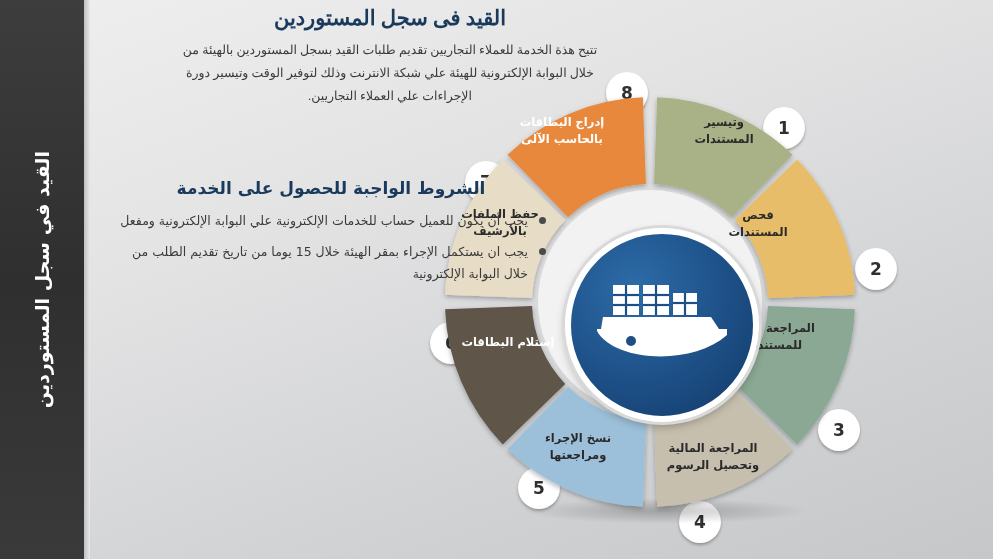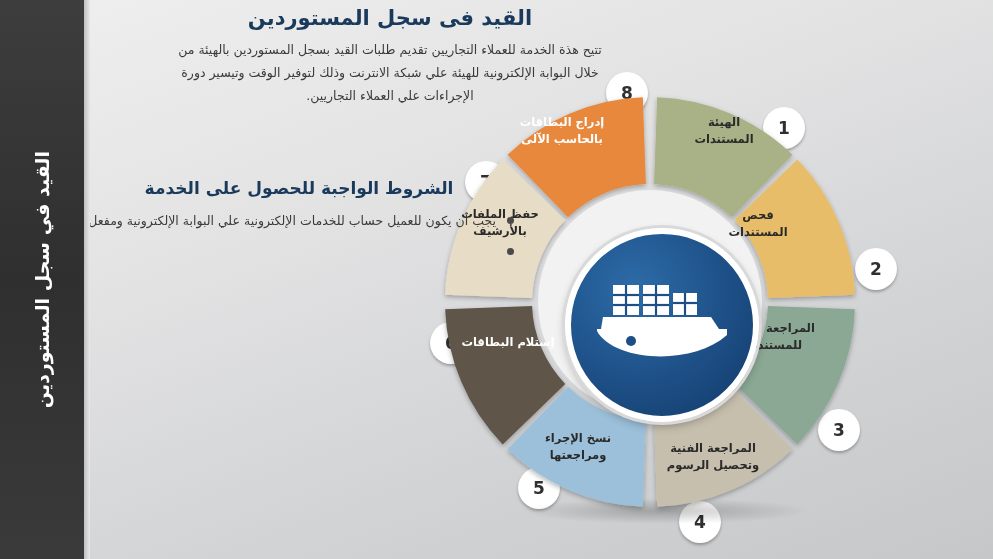"القيد فى سجل المستوردين" .header-wrap { font-family: none -> Liberation Serif, serif }
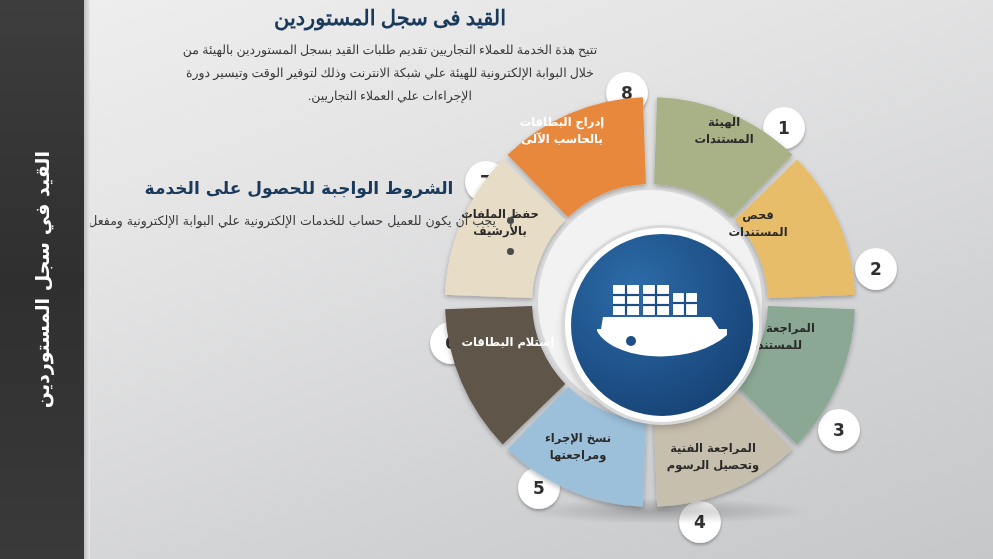"الهيئة المستندات" div.seg-label { text: الهيئة -> وتيسير }
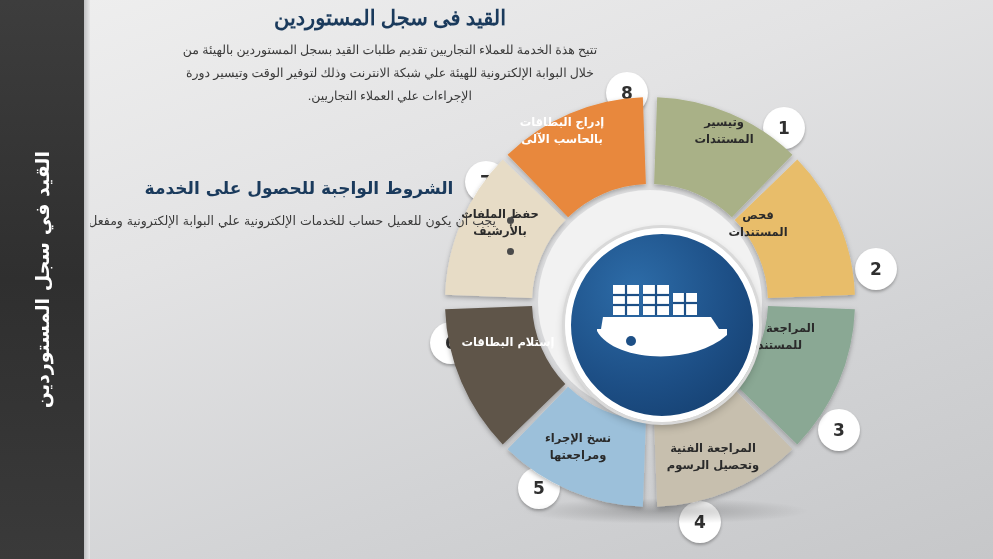"الشروط الواجبة للحصول على الخدمة" .cond-wrap { left: 84px -> 116px }
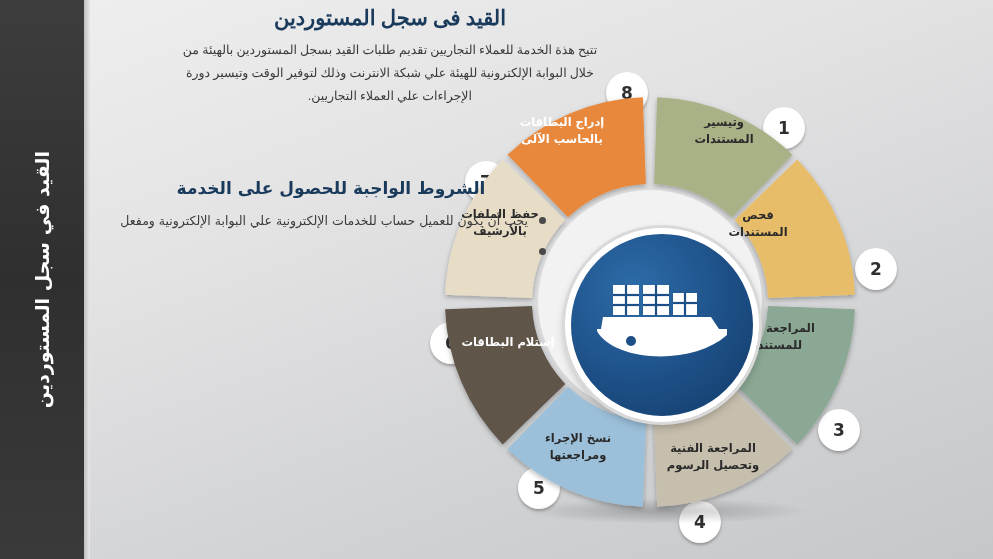"يجب ان يستكمل الإجراء بمقر" span { html: none -> <span>يجب ان يستكمل الإجراء بمقر الهيئة خلال 15 يوما من تاريخ تقديم الطلب من خلال البوابة الإلكترونية</span> }
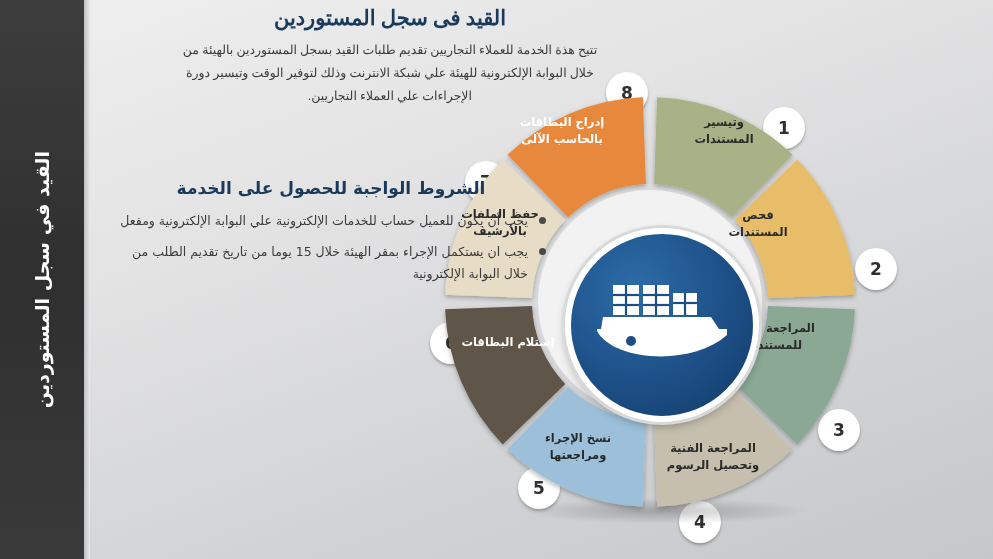"المراجعة الفنية وتحصيل الرسوم" div.seg-label { text: الفنية -> المالية }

========================

§ EXERCISE REQUIREMENTS: The reply should consist of the listing restated word for word, with its pictures removed.

§ TASK RESULT:
"القيد فى سجل المستوردين" .header-wrap { font-family: none -> Liberation Serif, serif }
"الهيئة المستندات" div.seg-label { text: الهيئة -> وتيسير }
"الشروط الواجبة للحصول على الخدمة" .cond-wrap { left: 84px -> 116px }
"يجب ان يستكمل الإجراء بمقر" span { html: none -> <span>يجب ان يستكمل الإجراء بمقر الهيئة خلال 15 يوما من تاريخ تقديم الطلب من خلال البوابة الإلكترونية</span> }
"المراجعة الفنية وتحصيل الرسوم" div.seg-label { text: الفنية -> المالية }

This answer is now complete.